*** Opening Extracted material ***

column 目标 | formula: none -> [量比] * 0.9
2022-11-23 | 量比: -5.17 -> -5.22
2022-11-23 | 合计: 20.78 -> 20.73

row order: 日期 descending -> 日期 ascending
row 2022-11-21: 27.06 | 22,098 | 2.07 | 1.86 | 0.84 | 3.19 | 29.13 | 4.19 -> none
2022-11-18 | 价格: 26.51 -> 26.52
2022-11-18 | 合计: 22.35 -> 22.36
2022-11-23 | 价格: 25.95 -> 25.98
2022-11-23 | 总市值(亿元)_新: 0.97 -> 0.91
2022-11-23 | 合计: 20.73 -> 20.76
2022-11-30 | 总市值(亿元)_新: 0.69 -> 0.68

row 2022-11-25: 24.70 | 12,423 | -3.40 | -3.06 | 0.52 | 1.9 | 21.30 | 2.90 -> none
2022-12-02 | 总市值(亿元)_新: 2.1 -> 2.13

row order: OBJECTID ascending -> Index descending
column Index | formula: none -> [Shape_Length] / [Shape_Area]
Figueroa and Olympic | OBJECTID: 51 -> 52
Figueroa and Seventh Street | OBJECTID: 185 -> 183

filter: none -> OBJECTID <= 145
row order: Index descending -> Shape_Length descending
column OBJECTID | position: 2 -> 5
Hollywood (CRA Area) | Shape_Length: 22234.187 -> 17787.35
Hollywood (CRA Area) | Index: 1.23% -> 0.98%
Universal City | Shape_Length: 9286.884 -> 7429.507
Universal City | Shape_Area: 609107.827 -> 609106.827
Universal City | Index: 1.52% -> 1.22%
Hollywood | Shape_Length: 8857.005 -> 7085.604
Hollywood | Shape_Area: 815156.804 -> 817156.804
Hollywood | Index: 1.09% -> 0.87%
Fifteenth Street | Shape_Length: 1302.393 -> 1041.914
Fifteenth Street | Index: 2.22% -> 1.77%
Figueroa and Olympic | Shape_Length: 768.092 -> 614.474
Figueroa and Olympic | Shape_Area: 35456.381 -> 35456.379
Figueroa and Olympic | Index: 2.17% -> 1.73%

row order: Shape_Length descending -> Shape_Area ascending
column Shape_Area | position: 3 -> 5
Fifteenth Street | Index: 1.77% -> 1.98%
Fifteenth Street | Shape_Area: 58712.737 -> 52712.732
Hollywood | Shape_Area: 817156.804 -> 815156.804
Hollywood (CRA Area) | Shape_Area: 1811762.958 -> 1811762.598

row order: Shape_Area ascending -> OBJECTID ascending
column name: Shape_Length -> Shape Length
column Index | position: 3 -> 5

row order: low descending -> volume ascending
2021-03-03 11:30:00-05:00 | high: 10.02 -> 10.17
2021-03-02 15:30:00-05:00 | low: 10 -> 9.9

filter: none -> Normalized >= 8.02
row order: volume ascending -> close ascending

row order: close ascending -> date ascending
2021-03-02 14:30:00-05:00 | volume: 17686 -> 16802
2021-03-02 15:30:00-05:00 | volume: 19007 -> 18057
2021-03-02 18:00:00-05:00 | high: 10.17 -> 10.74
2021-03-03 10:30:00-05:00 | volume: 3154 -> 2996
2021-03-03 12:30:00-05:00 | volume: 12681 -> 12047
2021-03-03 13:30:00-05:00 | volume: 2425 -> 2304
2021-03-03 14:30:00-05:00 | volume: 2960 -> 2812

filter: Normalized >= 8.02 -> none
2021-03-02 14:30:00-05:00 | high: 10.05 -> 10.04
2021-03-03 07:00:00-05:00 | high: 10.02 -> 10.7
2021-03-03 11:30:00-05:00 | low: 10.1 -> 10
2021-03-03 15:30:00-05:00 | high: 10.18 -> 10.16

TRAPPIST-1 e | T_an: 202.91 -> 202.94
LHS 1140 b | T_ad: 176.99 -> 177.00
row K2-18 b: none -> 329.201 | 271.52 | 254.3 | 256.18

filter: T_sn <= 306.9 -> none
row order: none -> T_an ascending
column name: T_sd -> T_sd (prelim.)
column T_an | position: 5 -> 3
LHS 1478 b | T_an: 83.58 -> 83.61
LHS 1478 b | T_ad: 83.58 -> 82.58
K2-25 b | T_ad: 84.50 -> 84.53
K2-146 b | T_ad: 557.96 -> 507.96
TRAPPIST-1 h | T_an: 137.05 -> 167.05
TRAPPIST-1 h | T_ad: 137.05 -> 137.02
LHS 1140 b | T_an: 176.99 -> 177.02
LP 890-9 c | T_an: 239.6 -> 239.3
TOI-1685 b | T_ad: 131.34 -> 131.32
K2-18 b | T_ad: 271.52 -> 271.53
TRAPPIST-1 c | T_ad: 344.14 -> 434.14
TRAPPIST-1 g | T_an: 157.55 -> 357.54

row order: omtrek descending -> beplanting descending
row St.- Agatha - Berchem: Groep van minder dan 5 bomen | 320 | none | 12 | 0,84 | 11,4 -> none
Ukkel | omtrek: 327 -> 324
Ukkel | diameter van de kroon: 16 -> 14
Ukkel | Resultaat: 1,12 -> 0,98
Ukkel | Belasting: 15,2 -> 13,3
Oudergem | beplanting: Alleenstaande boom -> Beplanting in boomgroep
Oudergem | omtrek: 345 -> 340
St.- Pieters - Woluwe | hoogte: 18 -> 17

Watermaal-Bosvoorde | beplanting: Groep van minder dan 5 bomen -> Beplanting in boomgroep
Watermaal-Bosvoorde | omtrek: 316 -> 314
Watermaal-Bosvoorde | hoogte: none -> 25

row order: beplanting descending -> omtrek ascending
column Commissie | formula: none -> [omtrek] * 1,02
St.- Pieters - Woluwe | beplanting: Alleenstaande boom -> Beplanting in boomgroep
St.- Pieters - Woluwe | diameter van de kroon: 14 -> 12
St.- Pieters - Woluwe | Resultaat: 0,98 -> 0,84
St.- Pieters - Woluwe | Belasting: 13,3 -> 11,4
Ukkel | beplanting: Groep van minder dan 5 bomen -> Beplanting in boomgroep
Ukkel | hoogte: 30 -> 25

*** Closing Extracted material ***

* [Instructions to follow]:
Using the listing above, pull out all lines that hold the word "Normalized".

* [Answer space]:
filter: none -> Normalized >= 8.02
filter: Normalized >= 8.02 -> none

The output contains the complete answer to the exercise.